Olayın ardından bir açıklama yapan İzmir Barosu, kararın geri çekilmesi gerektiğini belirtti. Açıklamada, uygulamanın hem eğitim hakkını hem de kamu vicdanını zedelediği belirtildi:
“Proje okullarında görev yapan, deneyimli ve öğrencilerinin sevgisini kazanmış öğretmenlerin, hiçbir somut gerekçe gösterilmeksizin görevlerinden alınması kabul edilemez. Bu uygulama; liyakati, eğitim hakkını ve kamu vicdanını hiçe sayan açık bir tasfiye girişimidir.

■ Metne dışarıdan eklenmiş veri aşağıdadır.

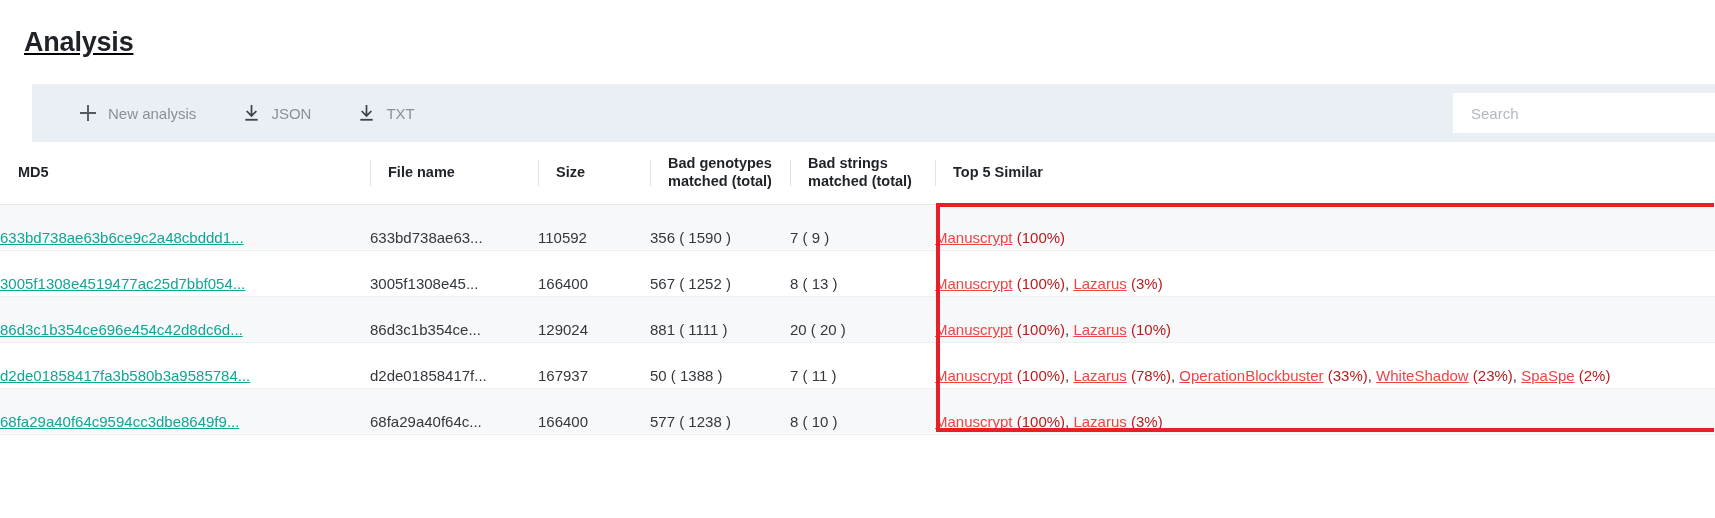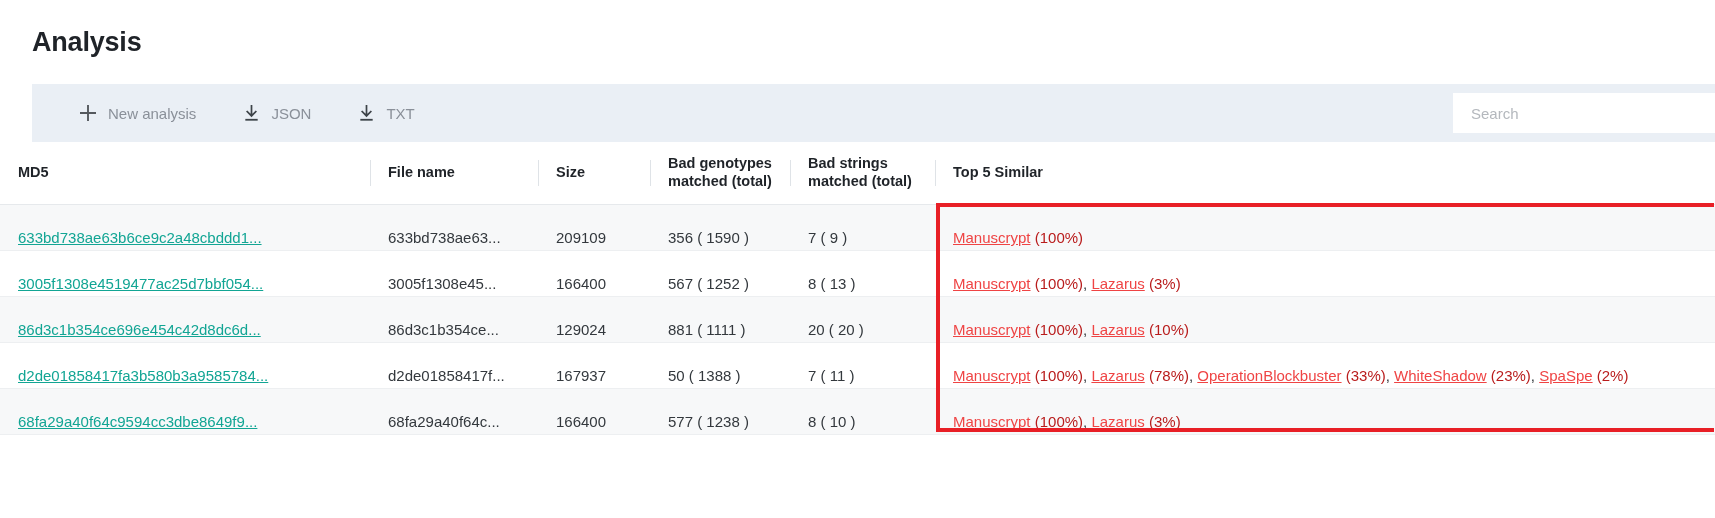--- a/index.html
+++ b/index.html
@@ -11,21 +11,22 @@
     overflow: hidden;
   }
   .app { position: relative; width: 1715px; height: 518px; background: #fff; }
 
   
   .page-header {
     height: 84px;
     background: #ffffff;
     display: flex;
     align-items: center;
-    padding-left: 32px;
+    padding-left: 24px;
+    text-decoration: underline;
   }
   .page-title {
     font-size: 27px;
     font-weight: bold;
     color: #1f2328;
     letter-spacing: -0.2px;
   }
 
   
   .toolbar {
@@ -96,21 +97,21 @@
   }
 
   .tbl tbody td {
     font-size: 15px;
     color: #33383d;
     height: 46px;
     vertical-align: middle;
     padding: 0;
     border-bottom: 1px solid #edeff1;
   }
-  .td-inner { padding-left: 18px; line-height: 1.35; margin-top: 23px; }
+  .td-inner { line-height: 1.35; margin-top: 23px; }
   .tbl tbody tr.alt td { background: #f7f8f9; }
   .tbl tbody tr.plain td { background: #ffffff; }
 
   .md5-link {
     color: #12a594;
     text-decoration: underline;
     cursor: pointer;
     font-size: 15px;
   }
   .fam-link {
@@ -263,21 +264,21 @@
     </thead>
     <tbody id="tbody">
         <tr class="alt">
           <td>
             <div class="td-inner"><a class="md5-link" href="#">633bd738ae63b6ce9c2a48cbddd1...</a></div>
           </td>
           <td>
             <div class="td-inner">633bd738ae63...</div>
           </td>
           <td>
-            <div class="td-inner">209109</div>
+            <div class="td-inner">110592</div>
           </td>
           <td>
             <div class="td-inner">356 ( 1590 )</div>
           </td>
           <td>
             <div class="td-inner">7 ( 9 )</div>
           </td>
           <td>
             <div class="td-inner"><a class="fam-link" href="#">Manuscrypt</a> <span class="pct">(100%)</span></div>
           </td>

“Bu keyfi uygulamalar; liyakati yok saymakta, eğitimi siyasal baskı altına almakta ve gençlerin sesini kısmayı amaçlamaktadır. Eğitimle aydınlanacak bir nesli gölgelemeye kalkmak, bu ülkenin yarınını karartmaktır. İzmir Barosu olarak; Laik, bilimsel ve özgür eğitimi savunuyoruz. Öğretmeni cezalandırarak, öğrenciyi susturarak, okulları sindirerek bir gelecek kurulamayacağını biliyoruz. Gençlerin barışçıl itirazlarını ve öğretmenlerine sahip çıkan duruşlarını yürekten destekliyoruz. Eğitim, bir milletin kendi aklıyla var olabilmesidir. O aklı özgür bırakmazsanız, yalnızca çocukları değil, topyekûn toplumu susturmuş olursunuz”

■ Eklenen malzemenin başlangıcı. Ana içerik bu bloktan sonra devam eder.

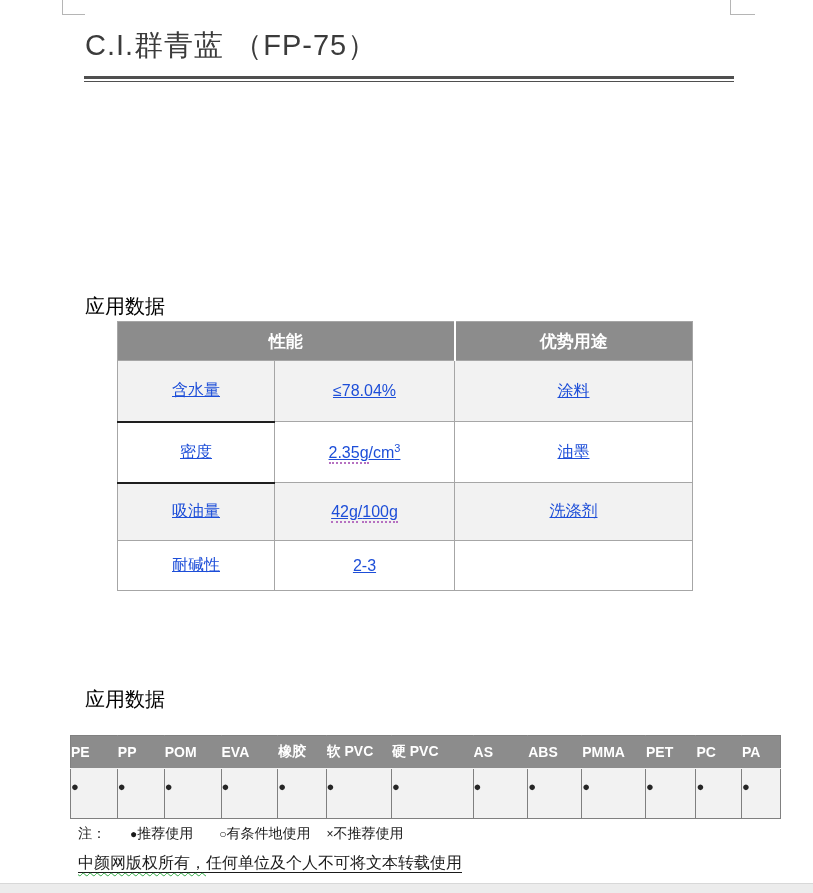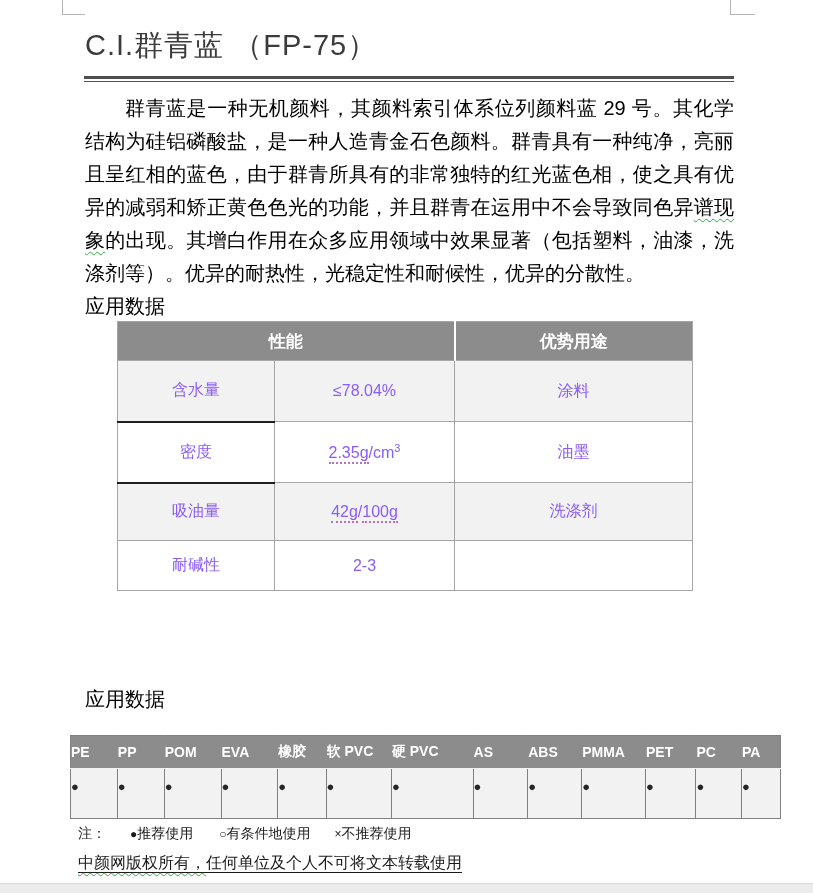--- a/index.html
+++ b/index.html
@@ -54,21 +54,21 @@
     font-size: 16px; text-align: center; border-radius: 25px;
   }
   .t1 col.c1 { width: 157px; }
   .t1 col.c2 { width: 180px; }
   .t1 col.c3 { width: 238px; }
   .t1 th {
     background: #8c8c8c; color: #ffffff; font-weight: bold; font-size: 17px;
     height: 39px; border: 1px solid #a6a6a6;
   }
   .t1 th.prop-h { border-right: 2px solid #ffffff; }
-  .t1 td { border: 1px solid #a6a6a6; color: #8b5cf6; }
+  .t1 td { border: 1px solid #a6a6a6; color: #1d4ed8; text-decoration: underline; }
   .t1 tbody tr:nth-child(1) { height: 61px; }
   .t1 tbody tr:nth-child(2) { height: 61px; }
   .t1 tbody tr:nth-child(3) { height: 58px; }
   .t1 tbody tr:nth-child(4) { height: 50px; }
   .t1 tbody tr:nth-child(5) { height: 42px; }
   .t1 tbody tr:nth-child(6) { height: 47px; }
   .t1 tbody tr.shaded td { background: #f2f2f2; }
   .t1 tbody tr:nth-child(1) td:first-child,
   .t1 tbody tr:nth-child(2) td:first-child { border-bottom: 2px solid #1f1f1f; }
   .dotted-purple {
@@ -101,21 +101,21 @@
   .t2 th:nth-child(9){width:7.6%} .t2 th:nth-child(10){width:9.0%}
   .t2 th:nth-child(11){width:7.1%} .t2 th:nth-child(12){width:6.4%}
   .t2 th:nth-child(13){width:5.5%}
 
   .note-line {
     position: absolute; left: 78px; top: 825px;
     font-size: 14px; color: #1a1a1a; white-space: nowrap;
   }
   .note-line .note-label { margin-right: 24px; }
   .note-line .legend-item { margin-right: 26px; text-align: right; }
-  .note-line .legend-item:nth-of-type(2) { margin-right: 24px; }
+  .note-line .legend-item:nth-of-type(2) { margin-right: 16px; }
   .note-line .sym { font-size: 12px; }
 
   .copyright {
     position: absolute; left: 78px; top: 853px;
     font-size: 16px; color: #1a1a1a;
     text-decoration: underline;
     text-underline-offset: 4px;
     white-space: nowrap;
   }
 
@@ -128,21 +128,20 @@
 <body>
 
 <div class="page">
 
   <div class="crop crop-tl"></div>
   <div class="crop crop-tr"></div>
 
   <h1 class="doc-title">C.I.群青蓝 （FP-75）</h1>
   <div class="title-rule"></div>
 
-  <p class="intro"><span>群青蓝是一种无机颜料，其颜料索引体系位列颜料蓝 29 号。其化学结构为硅铝磷酸盐，是一种人造青金石色颜料。群青具有一种纯净，亮丽且呈红相的蓝色，由于群青所具有的非常独特的红光蓝色相，使之具有优异的减弱和矫正黄色色光的功能，并且群青在运用中不会导致同色异</span><span class="wavy-green">谱现象</span><span>的出现。其增白作用在众多应用领域中效果显著（包括塑料，油漆，洗涤剂等）。优异的耐热性，光稳定性和耐候性，优异的分散性。</span></p>
 
   <div class="sec-heading first">应用数据</div>
 
   <table class="t1">
     <colgroup>
         <col class="c1">
         <col class="c2">
         <col class="c3">
       </colgroup>
     <thead>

"Öğrencilerin ve öğretmenlerin yanındayız"
Açıklamanın sonunda İzmir Barosu, öğretmenlerin yanında olduklarını vurgulayarak karara karşı sürecin takipçisi olacaklarını duyurdu:
“Eğitim, iktidarın değil toplumun geleceğidir. Ve o gelecek; özgür düşünen bireylerle, liyakatli öğretmenlerle, laik ve demokratik bir zeminde inşa edilir. İzmir Barosu olarak bu sürecin takipçisiyiz. Öğrencilerin ve öğretmenlerin yanındayız. Çünkü biz biliyoruz: Laik ve özgür eğitim, herkes için adil bir yarının teminatıdır”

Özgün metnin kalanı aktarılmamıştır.